Mosaico criollo. El film más reciente del inquieto Martín Farina (del que ya habíamos escrito algo aquí, después de haberlo visto en la última edición del BAFICI) es una suerte de mosaico, un conjunto de piezas encadenadas no de manera convencional sino como un ida y vuelta permanente, como procurando plasmar ciertos estados del sueño o de la memoria, lo cual no lo convierte en un ejercicio presuntuoso sino en una intensa experiencia para los sentidos.

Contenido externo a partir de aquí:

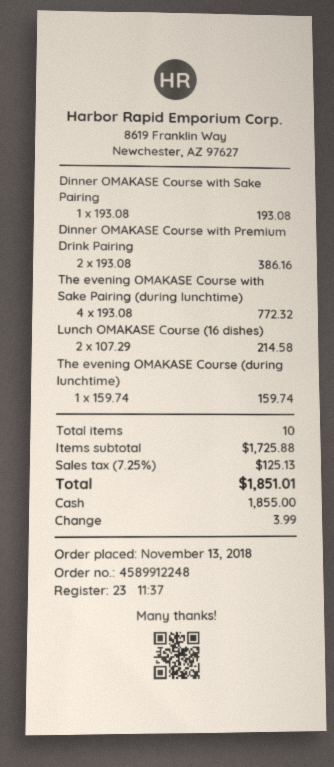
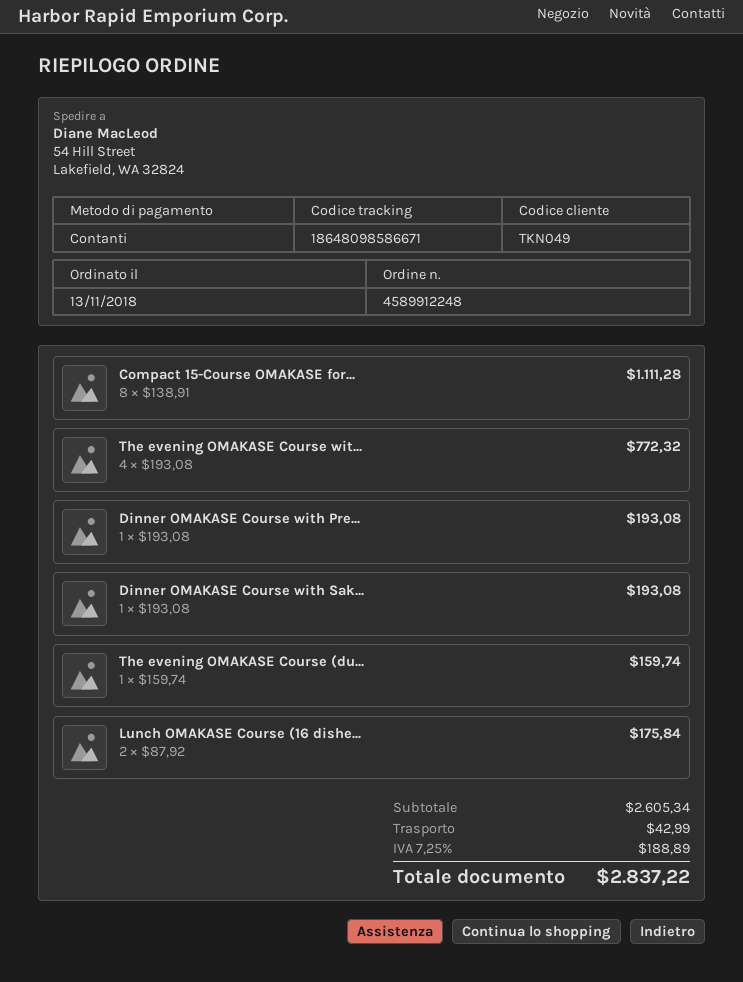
Dinner OMAKASE Course with Premium Drink Pairing: 2 x 193.08 = 386.16 -> 1 x 193.08 = 193.08
Lunch OMAKASE Course (16 dishes): 2 x 107.29 = 214.58 -> 2 x 87.92 = 175.84
Compact 15-Course OMAKASE for...: none -> 8 x 138.91 = 1111.28
subtotal: 1725.88 -> 2605.34
shipping: none -> 42.99
tax: 7.25% = 125.13 -> 7.25% = 188.89
total: 1851.01 -> 2837.22

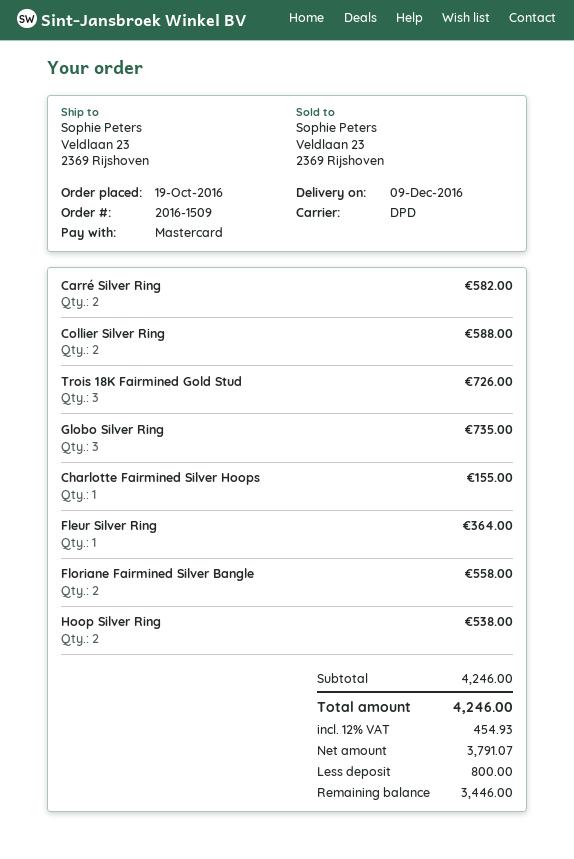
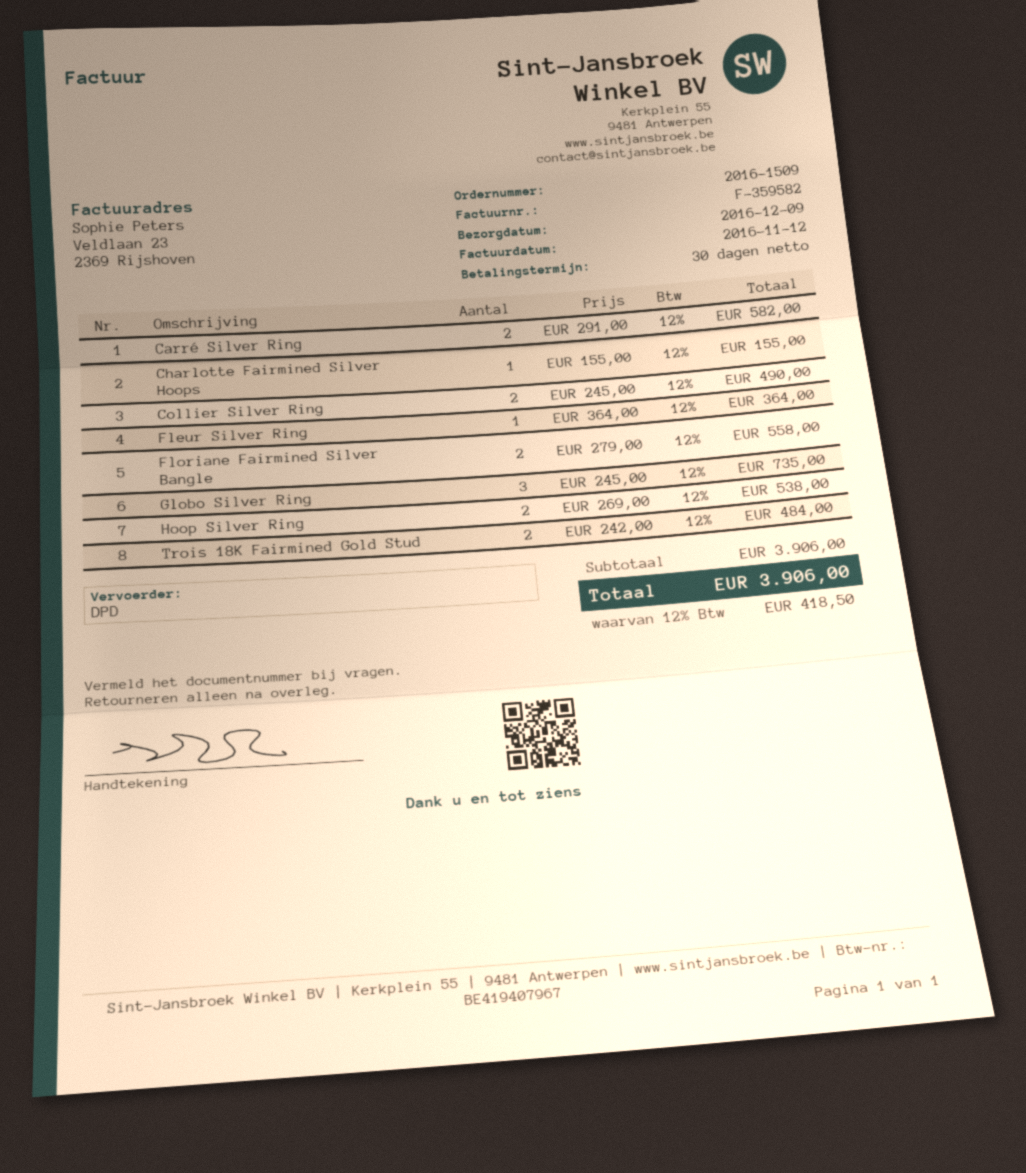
Collier Silver Ring: 2 for 588.00 -> 2 for 490.00
Trois 18K Fairmined Gold Stud: 3 for 726.00 -> 2 for 484.00
subtotal: 4246.00 -> 3906.00
tax: 12% = 454.93 -> 12% = 418.50
total: 4246.00 -> 3906.00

Si bien hay en El fulgor raptos de violencia (inesperados balazos o empleo de rifles y cuchillos), la atención no está puesta en la matanza de animales sino en ciertos hábitos del trabajo con sus restos, alternándolos con recuerdos o deseos de dos muchachos, uno de los cuales (Vilmar Paiva) participa de esas faenas, mientras que el otro (Franco Heiler) es una presencia elusiva, un ángel o un Adán –tatuado– que descansa, deambula y come una manzana en una especie de paraíso. Las rutinas en el campo abarcan momentos de contemplación de la naturaleza y van virando hacia los ensayos y estallidos de adrenalina de las comparsas del carnaval, donde ambos personajes coinciden en un momento fugaz.
¿Hay una intención de vincular la vida de los animales con la de las personas? Así podrían indicarlo determinados detalles, desde las miradas de vacas o caballos (casi interpelándonos) o las pequeñas arañas que parecen trepar al cielo hasta los bellos planos de aves vislumbradas en medio del follaje, quizás cisnes en los que parecen convertirse los jóvenes cuando se disponen a bailar en las calles. ¿El propósito final es dejarse llevar por la belleza o la seducción que pueden suscitar ciertas imágenes? Es posible, según expresan el paisaje de la carne (el cine afortunadamente priva a los espectadores del tacto y el olor, por lo cual la untuosa manipulación de tripas y huesos sólo se nos ofrece a través de la vista) y el de los movimientos y la tersura de cuerpos jóvenes masculinos (vistiéndose o desvistiéndose, adornándose con perlas, lentejuelas, purpurina y corazones recortados, más que feminizándose jugando distraídamente con cierto homoerotismo). Al respecto, resulta interesante el uso en muchos tramos del blanco y negro, que estiliza y perturba menos. ¿Farina desperdiga y combina elementos relacionados con nuestra tradición y nuestra cultura, aproximándose a lo mitológico? Es lo que sugieren la figura del joven gaucho de piel curtida inmerso en los quehaceres del campo, calentando sus alpargatas frente al fogón y lanzándose a bailar endiabladamente en medio de las comparsas, o los despojos que se arrastran y se barren, huellas de antiguos progresos, de celebraciones y quehaceres que pasan por la vida y se deslizan por la memoria.
Más que en Lucrecia Martel, El fulgor parece abrevar –conscientemente o no– en Juan Moreira (la música intensa con variaciones, las fogatas al atardecer, el joven con su pelo transpirado) y otros films argentinos de los años ’70 (El familiar, La hora de María y el pájaro de oro), e incluso recuerda ciertos rasgos de la obra de Jorge Acha.
Las objeciones posibles (el hecho de tomar prestado material de una película previa del aquí coproductor Marco Berger, el regodeo con la fotogenia de sus actores y no actores, la broma de un chico chistando para acallar el sonido que tal vez provenía de un sueño) son eclipsadas por la atracción que produce el rosario de imágenes y las posibles conexiones entre ellas, y, sobre todo, la excitante banda sonora: susurros, relinchos, aleteos, cacareos, zumbidos o truenos se unen y confrontan con la música (de Jorge Barilari y el propio Farina) creando un fondo sonoro que es también forma, en el que tienen cabida tanto la euforia de una batucada como un conmovedor poema escrito y dicho por El Cuchi Leguizamón.